Agama...” (Edensor, hal:140)

Dalam kutipan novel tersebut dapat terlihat nilai profetik


transendensinya, karena sang ayah berpesan kepada tokoh utama supaya selalu
menjalankan perintah agama, seperti apa yang dilakukan para nabi terdahulu,
yang tidak pernah meninggalkan perintah agama.

“...waktu aku masih SD, beliau pernah berpesan pada kami,


murid-muridnya, para Laskar Pelangi, “Jika ingin menjadi
manusia yang berubah, jalanilah tiga hal ini: sekolah, banyak-
banyak membaca Al-Qur’an, dan berkelana.” (Edensor, hal:229)

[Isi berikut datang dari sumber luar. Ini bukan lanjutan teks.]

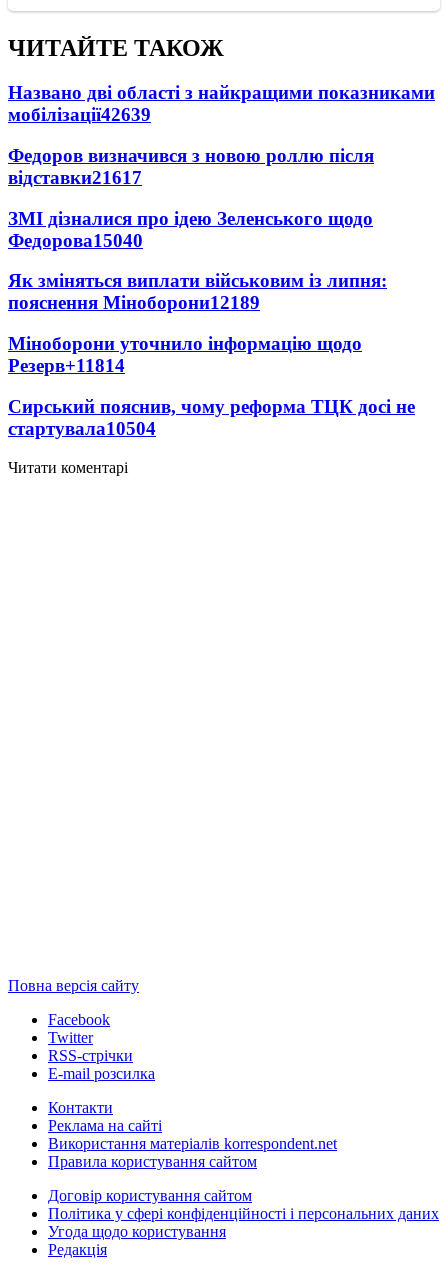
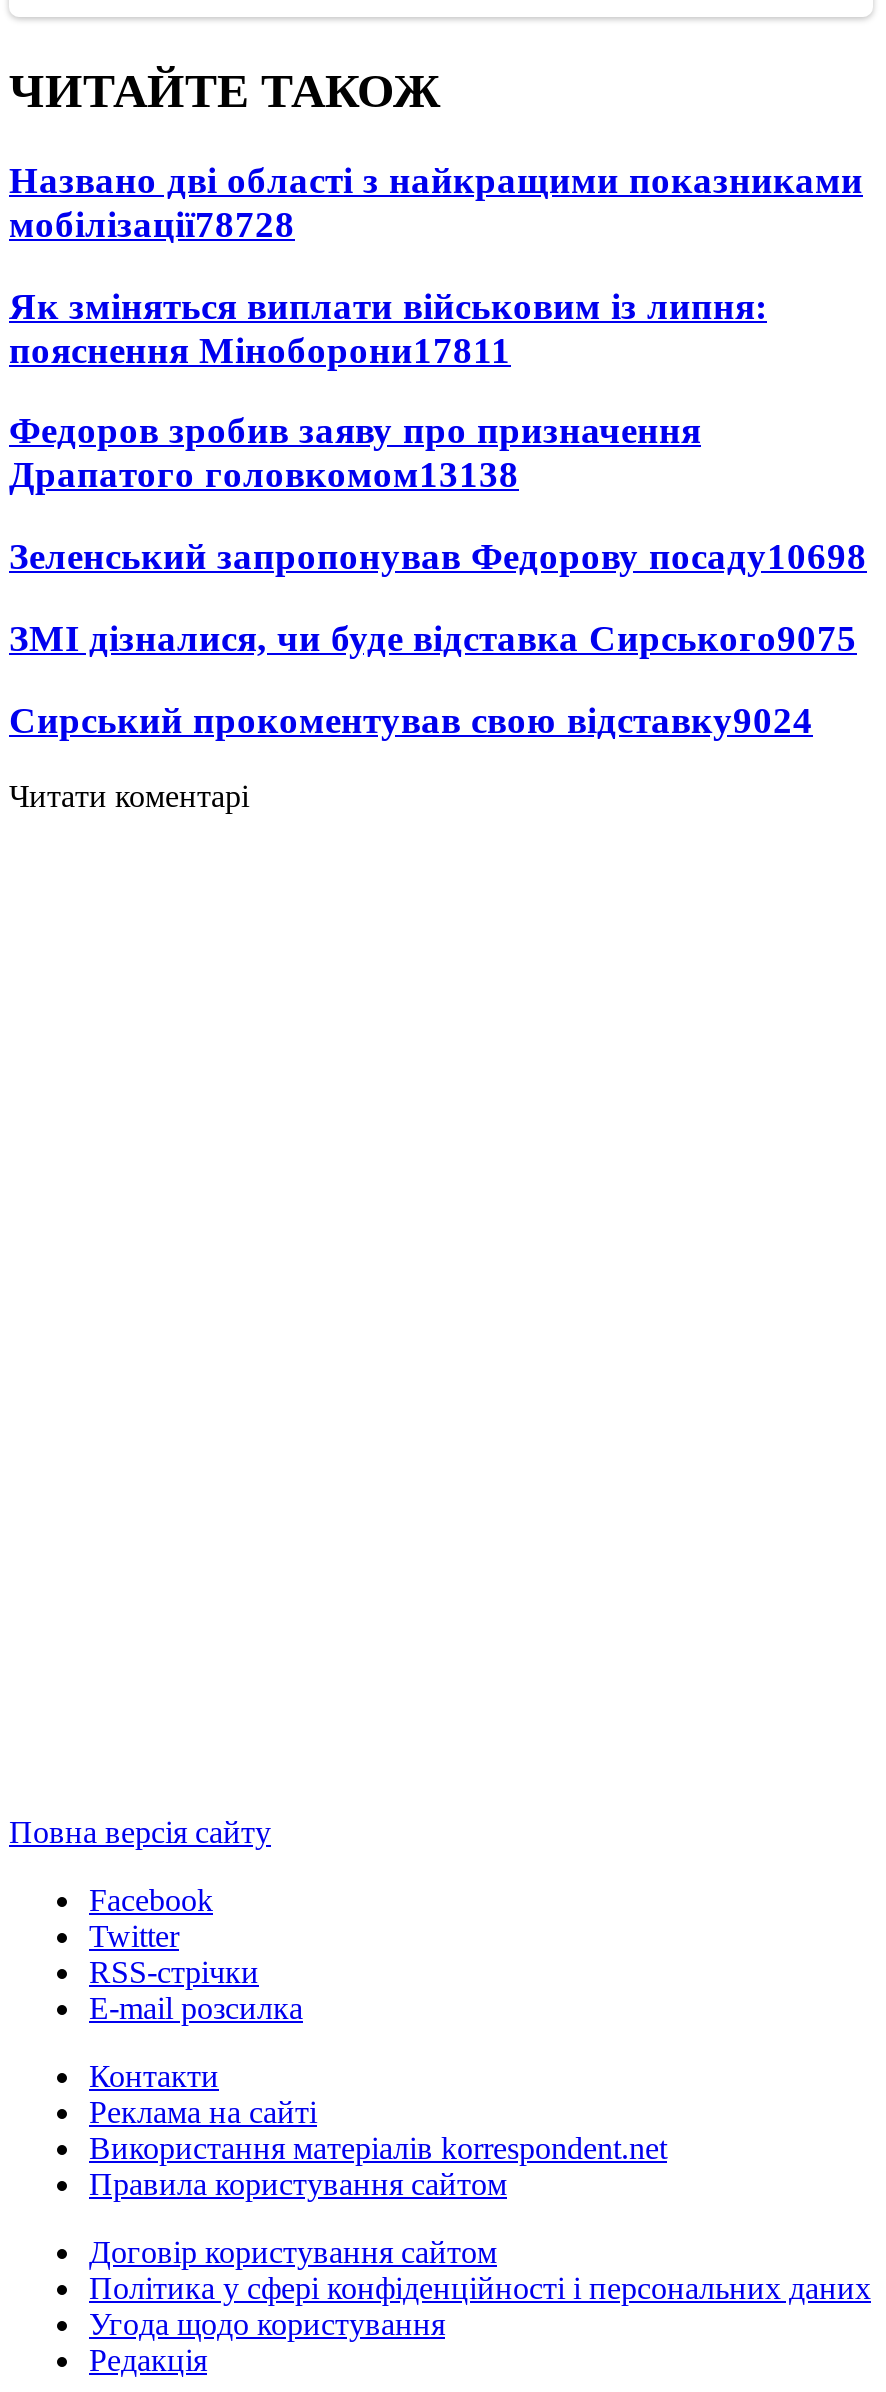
- мобілізації42639
- Федоров визначився з новою роллю після
- відставки21617
- ЗМІ дізналися про ідею Зеленського щодо
- Федорова15040
+ мобілізації78728

moved up: Як зміняться виплати військовим із липня:

- пояснення Міноборони12189
- Міноборони уточнило інформацію щодо
- Резерв+11814
- Сирський пояснив, чому реформа ТЦК досі не
- стартувала10504
+ пояснення Міноборони17811
+ Федоров зробив заяву про призначення
+ Драпатого головкомом13138
+ Зеленський запропонував Федорову посаду10698
+ ЗМІ дізналися, чи буде відставка Сирського9075
+ Сирський прокоментував свою відставку9024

Dalam kutipan novel tersebut dapat terlihat nilai transendensinya, karena


guru tersebut berpesan kepada murid-muridnya tentang nilai-nilai keimanan,
seperti sekolah, membaca Al-Qur’an, dan berkelana. Ketiga pesan guru tersebut
seperti ajaran para nabi terdahulu, selalu membaca Al-Qur’an dan berkelana untuk
mencari ilmu baru.

“Sejak imam mengucapkan basmallah, aku dan Arai terpejam,


khusyuk. Suara imam mendayu dalam masjid yang senyap.”
(Edensor, hal:243)
Dalam kutipan tersebut sangat jelas bahwa tokoh utama sedang
melaksanakan ibadah sholat yang sudah ditetapkan/diajarkan oleh para nabi
terdahulu, menjadi suatu nilai keimanan/nilai profetik transendental dalam karya
sastra.

d. Pemanfaatan Karya Sastra Profetik Yang diAnalisis Dalam


Mengembangkan Karakter Siswa.

Novel yang saya analisis adalah Edensor karya Andrea Hirata, novel
tersebut penuh pesan motivasi dan nilai-nilai positif bagi para siswa, novel
tersebut kaya akan pesan humanasisasi yang menjadikan peserta didik mampu
membantu sesama dan menjadikan pribadi yang penuh dedikasi terhadap
lingkungan sekitarnya, penuh kasih dan cinta bagi sesamanya. Yang kedua nilai
liberasi dalam novel edensor menjadikan peserta didik mampu membebaskan
pilihan masing-masing demi meraih sebuah impian atau cita-cita dimasa yang
akan datang, peserta didik mampu mempunyai kekuatan/pondasi dalam diri
mereka masing-masing bahwa setiap individu harus mempunyai sebuah impian
terbesar. Yang ketiga nilai transendensi, nilai transendensi dalam novel edensor
sangat kental dengan nilai-nilai keimanan yang dijalan si tokoh, para peserta didik
harus mampu mencontoh sifat/sikap dari tokoh utama tersebut, bahwa sebuah
keberhasilan untuk meraih cita-cita itu tidak lepas dari sebuah pengorbanan dan
doa pendekatan kepada sang pencipta.